→ **Exercise directions**: How many lines of the data include the string "center"? State that number alone.

[Supplied material Boundary: Start]

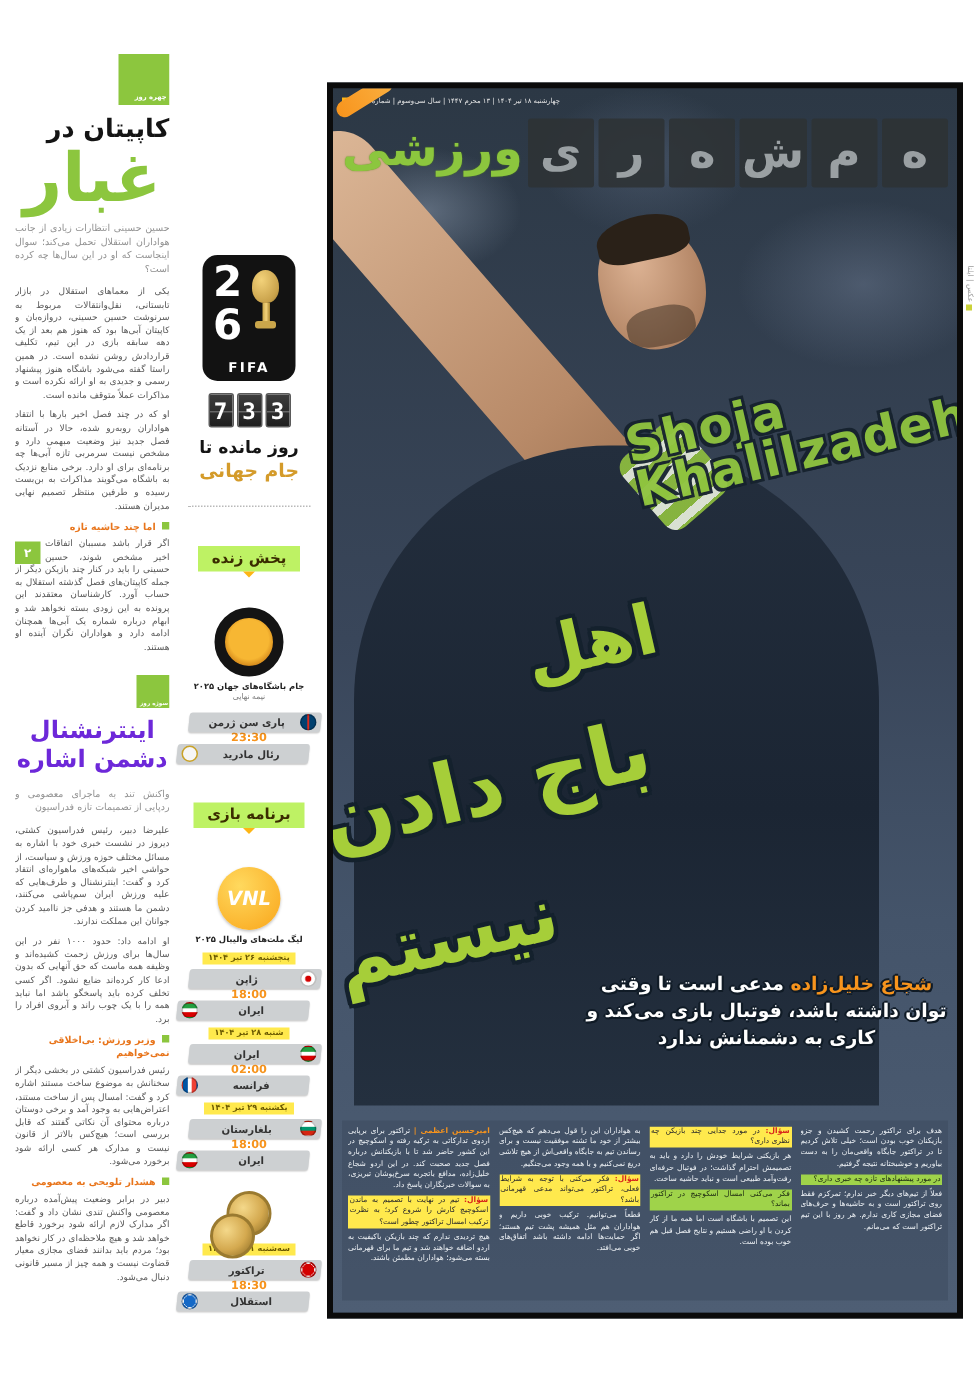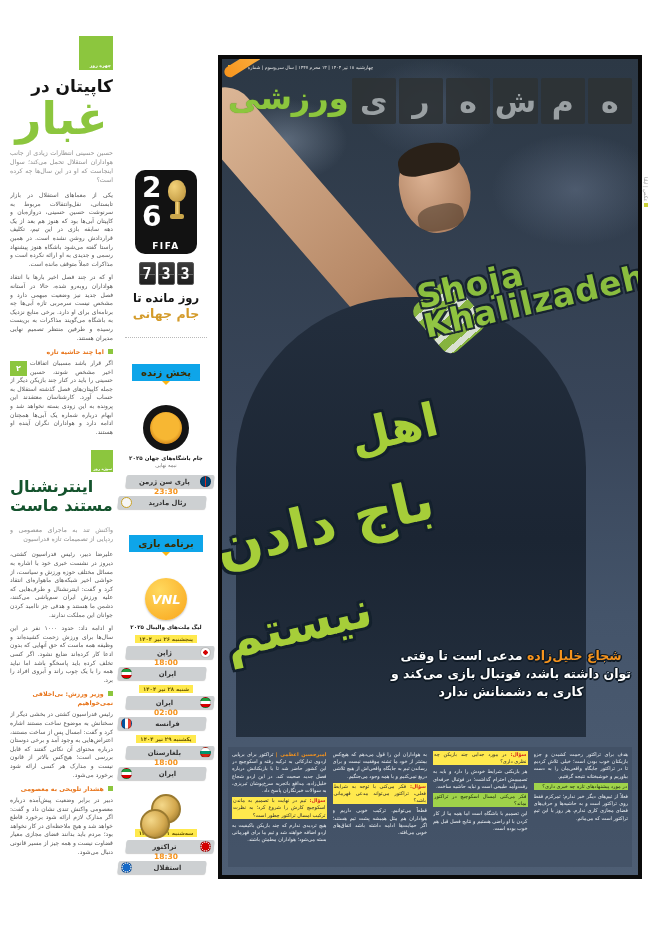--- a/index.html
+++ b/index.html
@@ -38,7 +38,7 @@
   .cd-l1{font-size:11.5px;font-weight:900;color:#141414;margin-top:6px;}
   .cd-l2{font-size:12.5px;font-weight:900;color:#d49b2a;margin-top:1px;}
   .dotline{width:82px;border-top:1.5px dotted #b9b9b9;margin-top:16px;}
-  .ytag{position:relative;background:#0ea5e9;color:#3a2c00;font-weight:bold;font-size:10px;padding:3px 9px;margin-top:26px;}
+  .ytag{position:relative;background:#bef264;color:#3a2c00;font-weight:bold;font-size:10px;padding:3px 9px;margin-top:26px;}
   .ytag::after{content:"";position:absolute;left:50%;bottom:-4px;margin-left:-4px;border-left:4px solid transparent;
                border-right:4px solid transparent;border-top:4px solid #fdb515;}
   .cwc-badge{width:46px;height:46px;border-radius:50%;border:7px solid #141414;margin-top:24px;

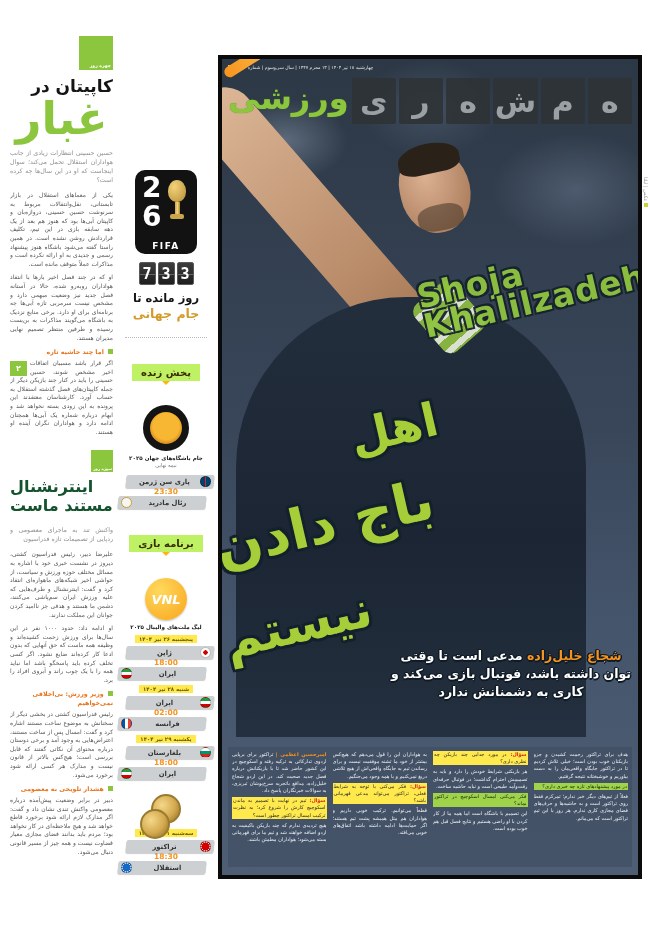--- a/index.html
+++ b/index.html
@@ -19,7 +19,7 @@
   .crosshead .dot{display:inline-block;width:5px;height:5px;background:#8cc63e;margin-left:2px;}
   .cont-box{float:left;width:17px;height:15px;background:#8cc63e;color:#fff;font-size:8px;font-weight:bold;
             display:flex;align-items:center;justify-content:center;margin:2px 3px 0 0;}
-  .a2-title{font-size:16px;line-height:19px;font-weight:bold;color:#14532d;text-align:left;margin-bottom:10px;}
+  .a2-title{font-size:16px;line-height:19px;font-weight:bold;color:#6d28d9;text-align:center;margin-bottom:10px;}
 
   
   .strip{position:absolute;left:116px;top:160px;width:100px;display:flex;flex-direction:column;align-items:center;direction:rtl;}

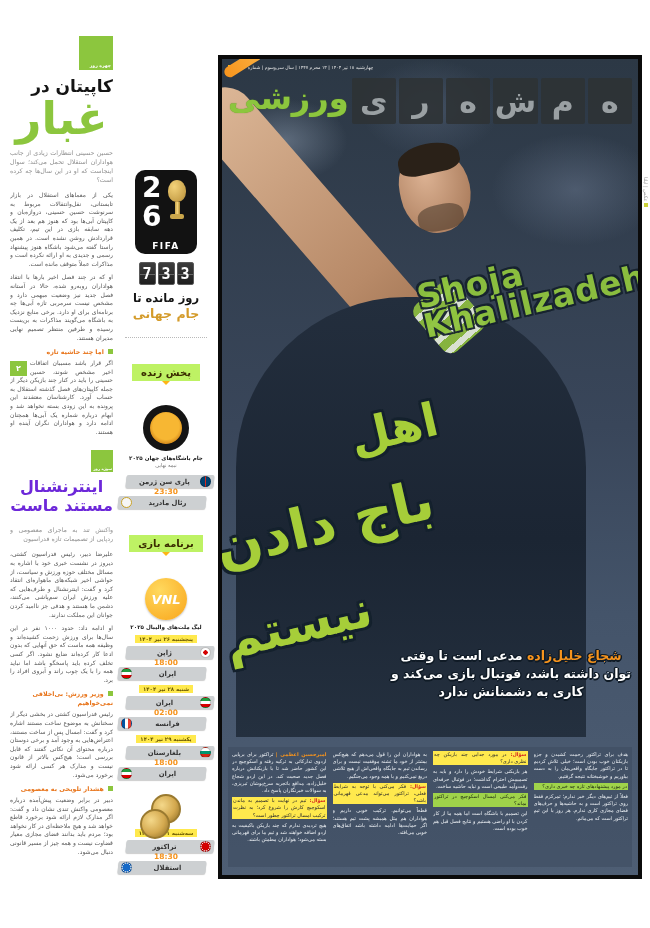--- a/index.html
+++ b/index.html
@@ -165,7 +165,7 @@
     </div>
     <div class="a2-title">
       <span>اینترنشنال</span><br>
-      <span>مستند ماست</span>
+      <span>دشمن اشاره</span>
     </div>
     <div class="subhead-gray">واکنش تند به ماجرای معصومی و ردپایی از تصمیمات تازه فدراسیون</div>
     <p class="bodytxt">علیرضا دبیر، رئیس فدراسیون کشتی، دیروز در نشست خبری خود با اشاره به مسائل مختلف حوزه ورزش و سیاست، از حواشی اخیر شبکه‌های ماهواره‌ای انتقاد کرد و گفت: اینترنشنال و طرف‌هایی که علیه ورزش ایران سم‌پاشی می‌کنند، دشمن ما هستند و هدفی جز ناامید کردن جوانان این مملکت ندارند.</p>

[Supplied material Boundary: End]
[Supplied material Boundary: Start]

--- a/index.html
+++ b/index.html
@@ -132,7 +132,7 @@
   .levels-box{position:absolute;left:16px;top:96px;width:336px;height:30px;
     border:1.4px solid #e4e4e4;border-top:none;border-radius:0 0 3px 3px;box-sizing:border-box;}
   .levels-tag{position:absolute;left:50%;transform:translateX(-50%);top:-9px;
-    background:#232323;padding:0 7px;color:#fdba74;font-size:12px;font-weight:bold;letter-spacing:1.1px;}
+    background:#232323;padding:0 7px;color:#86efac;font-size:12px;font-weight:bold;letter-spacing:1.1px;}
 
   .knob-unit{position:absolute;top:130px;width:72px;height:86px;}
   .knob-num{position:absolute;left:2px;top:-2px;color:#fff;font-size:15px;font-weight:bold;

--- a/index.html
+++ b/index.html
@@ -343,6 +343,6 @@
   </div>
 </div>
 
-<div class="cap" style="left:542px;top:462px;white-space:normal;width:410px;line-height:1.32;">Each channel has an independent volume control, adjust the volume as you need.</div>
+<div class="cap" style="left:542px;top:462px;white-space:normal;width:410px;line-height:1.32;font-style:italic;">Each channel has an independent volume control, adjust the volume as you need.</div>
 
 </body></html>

[Supplied material Boundary: End]

→ **Response**: 3